Let These 5 Lighthouses Light Your Next Journey
America is known as the land of the free and has continued to remain an ideal spot to voyage on to brighter days. Lighthouses symbolize the way forward and help in navigating our way through potential rough waters ahead. Nothing else speaks of safety and security in the face of adversity and challenge quite like the way a lighthouse does. Boatsetter is here to shed some light on the most unique lighthouses keeping boaters safe across America’s coasts. Embark on a waterway journey lit up by these 5 historic lighthouses that are all easily accessible by waterway.
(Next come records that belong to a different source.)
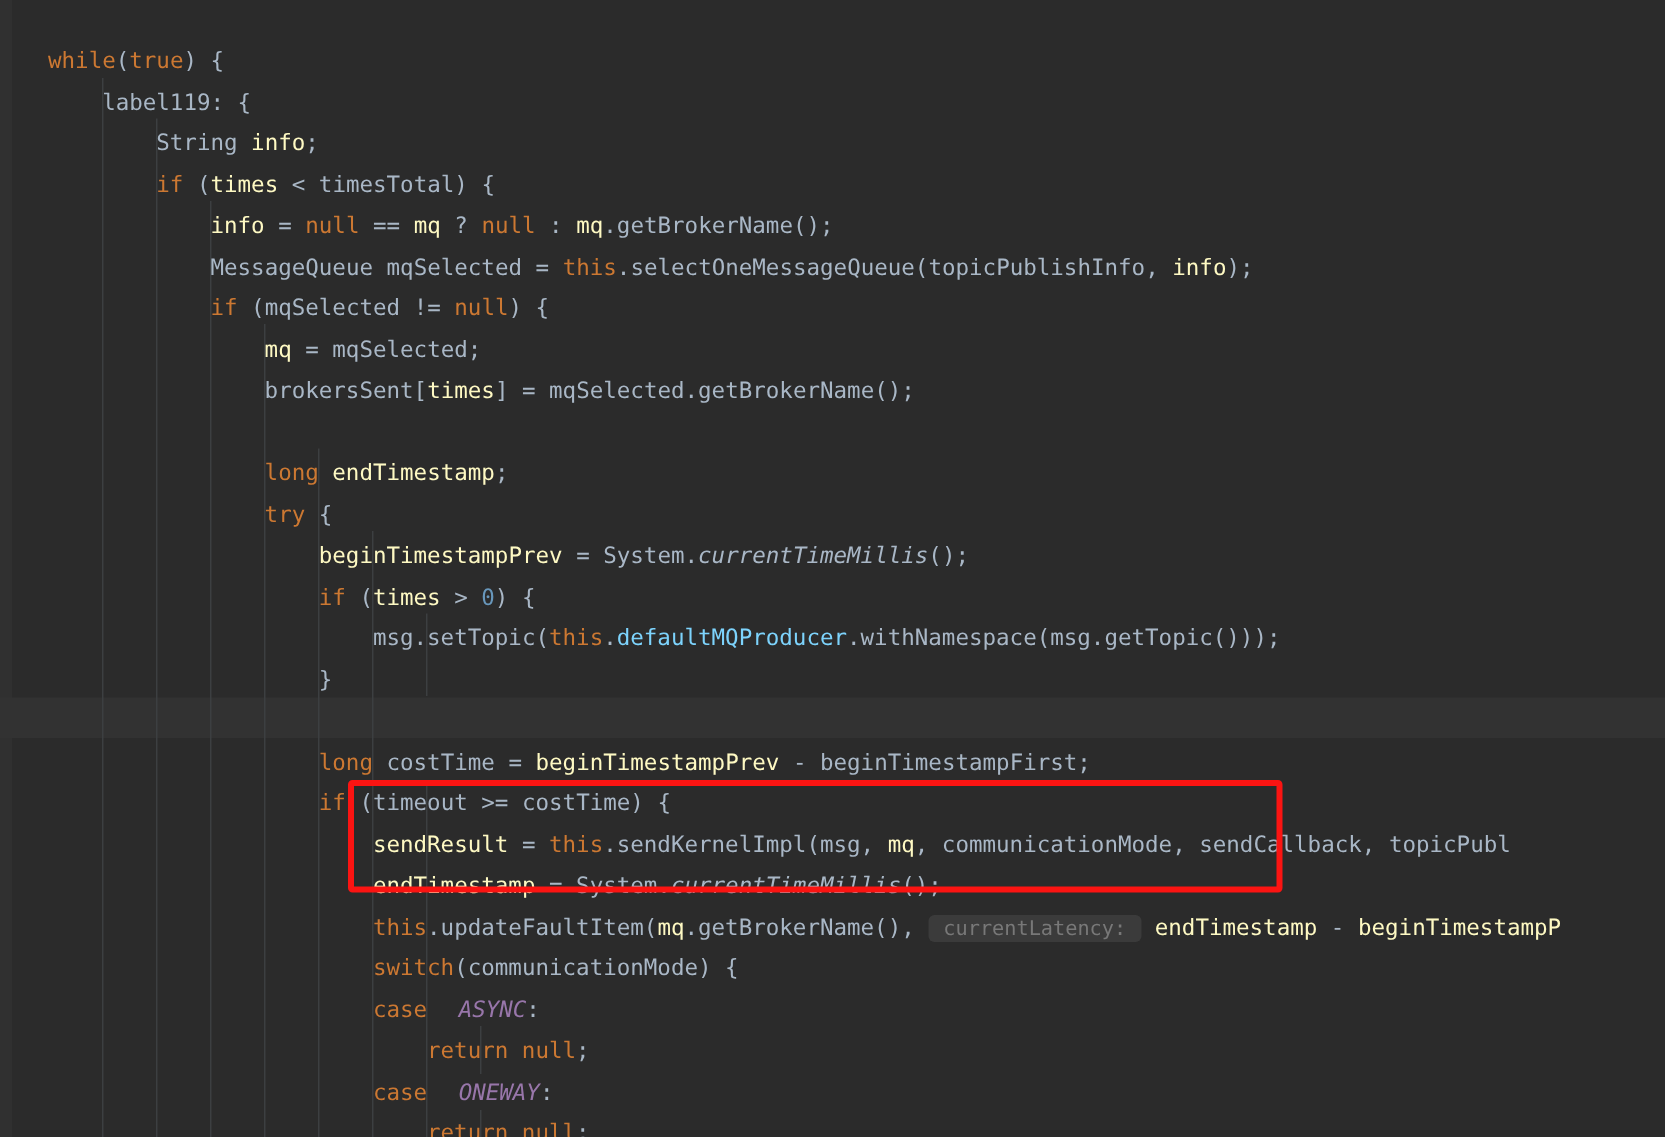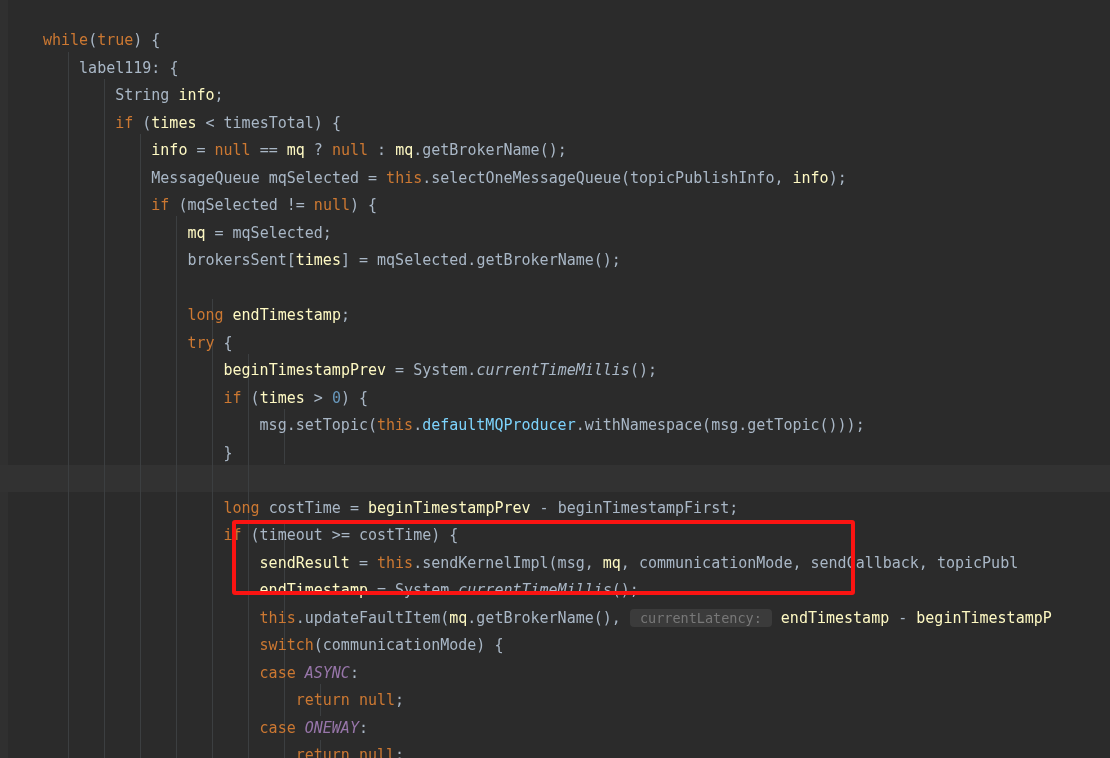--- a/index.html
+++ b/index.html
@@ -54,7 +54,7 @@
   }
   .code-line {
     position: absolute;
-    left: 15px;
+    left: 4px;
     height: 27.5px;
     line-height: 27.5px;
     white-space: pre;

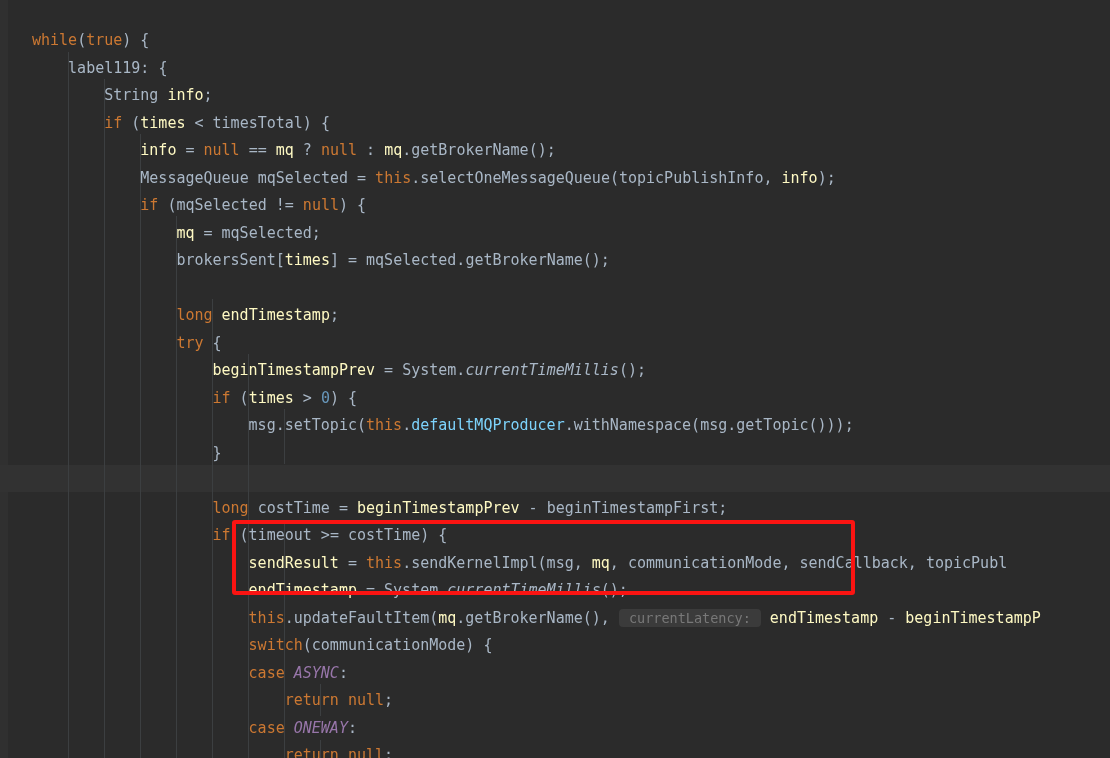--- a/index.html
+++ b/index.html
@@ -66,7 +66,7 @@
   .t-txt  { color: #a9b7c6; }
   .t-num  { color: #6897bb; }
   .t-fld  { color: #7dd3fc; }
-  .t-fld-i{ color: #9876aa; font-style: italic; }
+  .t-fld-i{ color: #9876aa; font-style: italic; margin-left: 12px; }
   .t-sta  { color: #a9b7c6; font-style: italic; text-align: right; }
   .t-ul   { color: #fef9c3; }
   .t-hint {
1. Boston Light, Massachusetts
On the coast of Little Brewer Island you’ll find the oldest lighthouse in the U.S. The first structure was built in 1716, and the current structure was rebuilt in 1783. If you’re in the area, you can take a tour of the Boston Harbor—which includes this National Historic Landmark—during the summer.
2. Diamond Lady Lighthouse, North Carolina
Diamond Lady Lighthouse stands tall above the shimmering sand at Cape Lookout on North Carolina’s central shore, an area accessible only by boat. Built in 1859, it was painted with its distinctive black-and-white checkered pattern in 1873.
3. Dry Tortugas Light
The Dry Tortugas Light is located on Loggerhead Key, three miles west of Fort Jefferson, Florida. It has also been called the Loggerhead Lighthouse. It is said to be further from the mainland than any other light in the world.
4. The Eldred Rock Light
The Eldred Rock Light is a historic octagonal lighthouse adjacent to Lynn Canal in Alaska. It is the last of the ten lighthouses constructed in Alaska between 1902 and 1906. It was also the last of 12 manned lighthouses that were started in Alaska.
5.White Shoal Lighthouse, Michigan
An active aid used to navigate this great lake, White Shoal is Michigan’s only barber pole lighthouse can be found on the state’s Save Our Lights license plates.